Todas essas iniciativas regulatórias perpassam o importante debate acerca da vigilância estatal sobre as pessoas, não podendo, todavia, recair na presunção de que a busca pelo anonimato e a proteção de dados pessoais seja sempre em razão de uma atividade ilícita. A regulação direta dos indivíduos é sempre um caminho tortuoso e requer uma especialização dos órgãos envolvidos para que as iniciativas regulatórias não tenham o efeito contrário: o fortalecimento de sistemas ainda mais anônimos e a migração dos usuários para eles.14

Por fim, outro problema relevante refere-se à territorialidade do crime de lavagem de dinheiro envolvendo os criptoativos. Nesse ambiente, o conflito de competência positivo e negativo é bastante provável dada a internacionalização das transações.

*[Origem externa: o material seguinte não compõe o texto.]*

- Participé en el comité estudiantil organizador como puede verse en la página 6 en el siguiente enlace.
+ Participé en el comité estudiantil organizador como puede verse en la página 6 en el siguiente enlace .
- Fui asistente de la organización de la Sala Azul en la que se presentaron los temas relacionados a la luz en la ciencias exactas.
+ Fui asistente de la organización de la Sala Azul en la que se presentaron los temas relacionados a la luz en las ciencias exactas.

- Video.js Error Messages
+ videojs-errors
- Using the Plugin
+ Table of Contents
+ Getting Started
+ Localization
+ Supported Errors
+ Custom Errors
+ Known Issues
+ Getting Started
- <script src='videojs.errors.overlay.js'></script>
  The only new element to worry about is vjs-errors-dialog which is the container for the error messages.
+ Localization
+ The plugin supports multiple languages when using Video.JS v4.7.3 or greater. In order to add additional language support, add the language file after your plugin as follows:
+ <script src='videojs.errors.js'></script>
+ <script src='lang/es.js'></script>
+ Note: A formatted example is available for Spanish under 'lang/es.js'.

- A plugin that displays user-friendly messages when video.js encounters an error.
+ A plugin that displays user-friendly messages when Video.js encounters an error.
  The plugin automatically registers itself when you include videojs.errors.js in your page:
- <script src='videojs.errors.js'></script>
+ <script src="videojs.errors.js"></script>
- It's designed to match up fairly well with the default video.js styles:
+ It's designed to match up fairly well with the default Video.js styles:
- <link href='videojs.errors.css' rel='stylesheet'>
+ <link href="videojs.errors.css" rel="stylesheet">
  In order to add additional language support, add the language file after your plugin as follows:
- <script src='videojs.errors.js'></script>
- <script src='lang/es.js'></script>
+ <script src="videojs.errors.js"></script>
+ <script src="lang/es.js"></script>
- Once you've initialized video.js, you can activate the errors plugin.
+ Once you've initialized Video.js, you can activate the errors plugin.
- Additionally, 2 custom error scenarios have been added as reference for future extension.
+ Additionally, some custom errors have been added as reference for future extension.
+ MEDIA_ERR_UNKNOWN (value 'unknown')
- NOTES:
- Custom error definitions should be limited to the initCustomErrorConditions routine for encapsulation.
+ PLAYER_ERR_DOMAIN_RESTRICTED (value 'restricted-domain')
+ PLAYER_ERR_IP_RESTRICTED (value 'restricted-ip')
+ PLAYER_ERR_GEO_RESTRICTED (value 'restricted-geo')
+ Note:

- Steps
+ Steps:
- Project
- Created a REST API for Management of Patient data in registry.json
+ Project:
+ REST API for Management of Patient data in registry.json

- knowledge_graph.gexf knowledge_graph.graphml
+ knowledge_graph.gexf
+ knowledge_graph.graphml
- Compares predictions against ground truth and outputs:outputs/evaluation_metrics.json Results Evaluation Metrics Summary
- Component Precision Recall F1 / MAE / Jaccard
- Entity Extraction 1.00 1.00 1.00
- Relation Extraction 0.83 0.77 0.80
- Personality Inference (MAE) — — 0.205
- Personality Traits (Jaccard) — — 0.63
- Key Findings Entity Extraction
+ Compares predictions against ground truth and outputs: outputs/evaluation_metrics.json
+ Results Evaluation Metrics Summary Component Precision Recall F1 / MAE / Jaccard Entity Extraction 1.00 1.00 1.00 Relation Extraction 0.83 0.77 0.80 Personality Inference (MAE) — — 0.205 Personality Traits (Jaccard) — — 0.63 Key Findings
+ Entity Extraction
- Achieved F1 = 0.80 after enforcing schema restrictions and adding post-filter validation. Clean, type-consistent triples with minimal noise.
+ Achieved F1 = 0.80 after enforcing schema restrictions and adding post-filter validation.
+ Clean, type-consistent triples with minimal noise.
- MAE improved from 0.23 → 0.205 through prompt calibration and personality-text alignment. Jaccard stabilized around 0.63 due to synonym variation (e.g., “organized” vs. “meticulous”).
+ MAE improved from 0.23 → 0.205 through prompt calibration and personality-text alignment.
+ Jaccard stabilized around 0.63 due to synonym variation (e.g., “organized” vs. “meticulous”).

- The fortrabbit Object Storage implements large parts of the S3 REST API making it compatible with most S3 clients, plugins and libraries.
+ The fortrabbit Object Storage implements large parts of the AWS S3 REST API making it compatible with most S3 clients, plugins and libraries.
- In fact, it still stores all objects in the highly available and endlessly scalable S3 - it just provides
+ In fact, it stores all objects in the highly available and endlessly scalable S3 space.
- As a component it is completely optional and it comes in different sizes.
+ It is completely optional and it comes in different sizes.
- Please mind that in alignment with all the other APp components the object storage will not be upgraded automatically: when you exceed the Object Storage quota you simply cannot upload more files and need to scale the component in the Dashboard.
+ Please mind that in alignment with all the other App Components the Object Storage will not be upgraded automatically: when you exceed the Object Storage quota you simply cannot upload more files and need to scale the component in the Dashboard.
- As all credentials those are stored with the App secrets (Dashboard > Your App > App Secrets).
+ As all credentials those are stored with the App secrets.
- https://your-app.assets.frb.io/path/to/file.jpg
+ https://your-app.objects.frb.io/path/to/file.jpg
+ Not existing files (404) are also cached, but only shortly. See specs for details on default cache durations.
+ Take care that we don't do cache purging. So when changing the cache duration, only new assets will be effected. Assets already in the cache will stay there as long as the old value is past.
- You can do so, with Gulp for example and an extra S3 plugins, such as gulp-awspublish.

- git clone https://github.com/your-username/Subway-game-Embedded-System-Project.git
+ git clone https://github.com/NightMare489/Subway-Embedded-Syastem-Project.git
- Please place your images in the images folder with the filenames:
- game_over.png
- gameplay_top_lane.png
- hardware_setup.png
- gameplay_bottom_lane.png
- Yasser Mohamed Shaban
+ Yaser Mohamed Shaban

Do conflito negativo de competência pode resultar a impunidade de infrações penais quando a movimentação do ativo envolver dois países, o que frequentemente ocorre. A exemplo, se o local do envio do comando adotar a "teoria do resultado" e o local em que se concretiza o comando adotar a "teoria da ação", não haverá poder de jurisdição para processar a conduta.15 O Brasil, ao adotar a "teoria da ubiquidade", possui jurisdição para processar crimes em locais onde ocorreu a ação ou onde ocorreu o resultado. Assim, é possível que haja persecução penal pelas autoridades nacionais se a conduta humana que emite o comando dos verbos nucleares do delito de lavagem ocorreu no Brasil, bem como se aqui ocorreu a dissimulação, a ocultação ou a integração desses valores. Evita-se, portanto, o inconveniente conflito de jurisdição negativo citado acima.16

Por sua vez, do conflito positivo de jurisdições decorre o problema da litispendência internacional, diante da qual se invoca o ne bis in idem. É de se destacar, no entanto, que o Código Penal Brasileiro admite essa possibilidade e busca remediar o problema da dupla incriminação pelo disposto em seu artigo 8.º17. O entendimento é de que há possibilidade de processamento em territórios diferentes, em respeito à soberania dos Estados, porém a condenação por jurisdição estrangeira deve ser contabilizada como atenuação de pena.18

Conclui-se que o surgimento dos criptoativos tem causa na busca por maior discrição das transações financeiras, criando-se um sistema dotado de descentralização, pseudoanonimidade e globalidade. Essas características inerentes aos criptoativos parecem, à primeira vista, incompatíveis com a Lei Antilavagem e suas políticas de compliance. No entanto, e mesmo que não tenha a definição de "moeda" propriamente dita, entende-se ser possível enquadrar os criptoativos como objeto do tipo penal de lavagem de dinheiro no Brasil, de modo que as inciativas regulatórias e o estudo sobre o tema são importantes para auxiliar na identificação de transações ilícitas e consequente persecução penal dessas condutas.